Así reflexionaba este ángel de carne y hueso que gustaba de beber junto a sus amigos del ya legendario bar Unión Chica, y que compartió con Teófilo Cid, con Eduardo Anguita, con Nicomedes Guzmán, cuando los talleres literarios todavía se improvisaban en los cafés.
Existe en la poesía de Teillier una posición neorromántica. Lo romántico no como una postura baladí, sino como una lucha por el sentido de la vida, por el sentido del ser.

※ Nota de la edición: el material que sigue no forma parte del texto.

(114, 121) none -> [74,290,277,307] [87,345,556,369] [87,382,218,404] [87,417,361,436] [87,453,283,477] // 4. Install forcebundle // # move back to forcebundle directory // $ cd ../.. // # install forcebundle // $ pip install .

Así, entonces, la búsqueda de la palabra como morada del ser:
Tu sabías que la poesía debe ser ususal como el cielo que nos desborda/ que no significa nada si no permite a los hombres acercarse y conocerse./ La poesía debe ser una moneda cotidiana/ y debe estar sobre todas las mesas como el canto de la jarra de vino que ilumina los caminos del domingo./Sabías que las ciudades son accidentes que no prevalecerán frente a los árboles. /Que la poesía no se pregona en las plazas ni se va a vender a los mercados a la moda, /que no se escribe con saliva, con bencina, con muecas, / ni el pobre humor de los que quieren llamar la atención/con bromas de payasos pretenciosos/ y que de nada sirven los grandes discursos tartamudos de los que no tienen nada que decir. / La poesía es un respirar en paz para que los demas respiren, /un poema es un pan fresco, /un cesto de mimbre./ Un poema debe ser leído por amigos desconocidos/ en trenes que siempre se atrasan, / o bajo los castaños de las plazas aldeanas.

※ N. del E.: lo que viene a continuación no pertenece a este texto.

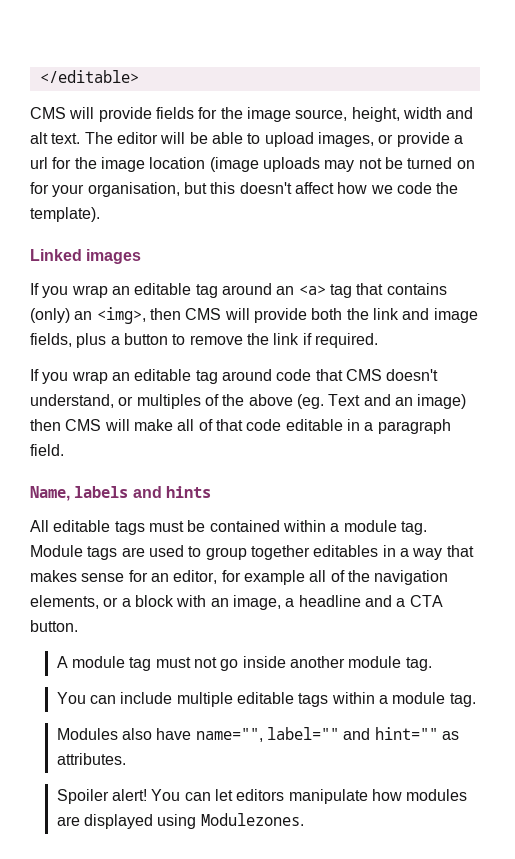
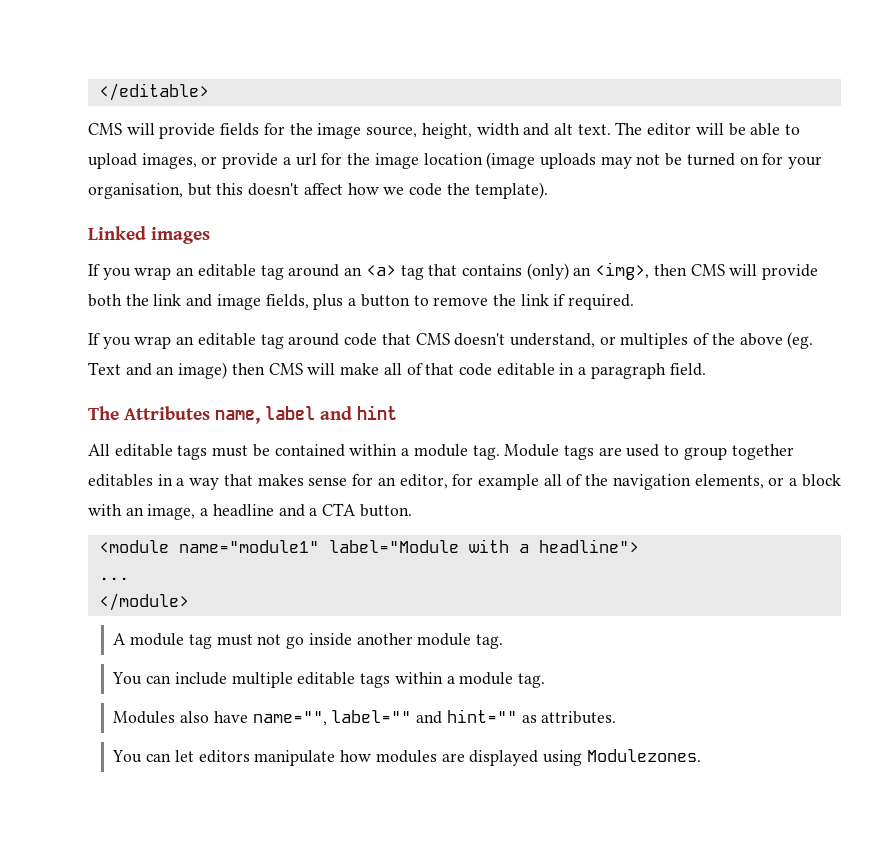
[30,486,211,501] Name, labels and hints -> [88,405,397,424] The Attributes name, label and hint
(78, 626) none -> [98,539,639,553] [98,577,129,580] [98,593,189,611] // <module name="module1" label="Module with a headline"> // ... // </module>
[56,789,147,804] Spoiler alert! -> (617, 717) none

Teillier es el poeta que más ha cantado a los trenes, a las estaciones, a los andenes. Y como con una varita mágica devuelve a estos espacios la amistad que les corresponde. Descifra un pedazo de mundo, como Chagalll, dónde, como en un país encantado, vuelan sobre los techos de la aldea los enamorados, o se encarama un niño a la copa de un árbol.
En fin , se acaba este saludo al hombre evocador de la infancia y del paraíso perdido. Cito a Borges: “Que otros se jacten de lo que les ha sido dado escribir; yo me jacto de lo que me ha sido dado leer:”
Me despido de los amigos en quienes más he confiado: / los conejos y las polillas, / las nubes harapientas del verano, / mi sombra que solía hablarme en voz baja. / Me despido de los amigos silenciosos/ a los que sólo les importa saber/dónde se puede beber algo de vino, / y para los cuales todos los días/ no son sino un pretexto/ para entonar canciones pasadas de moda./Me despido de una muchacha/cuyo rostro suelo ver en sueños/iluminada por la triste mirada/de trenes que parten bajo la lluvia./Me depido de la memoria/y me despido de la nostalgia/ -la sal y el agua-/de mis días sin objeto/y me despido de estos poemas:/palabras, palabras -un poco de aire movido por los labios- palabras/para ocultar quizás lo único verdadero: /que respiramos y dejamos de respirar.
Bendito Teillier que estás en el cielo. Sabemos que tu presencia benéfica se queda para siempre con nosotros.
M.D.S.
Escrito el día en que murió Jorge Teillier. Santiago, 22 abril de 1996

Fotografía: Teillier y yo en la Feria del Libro de Santiago de Chile, 1992.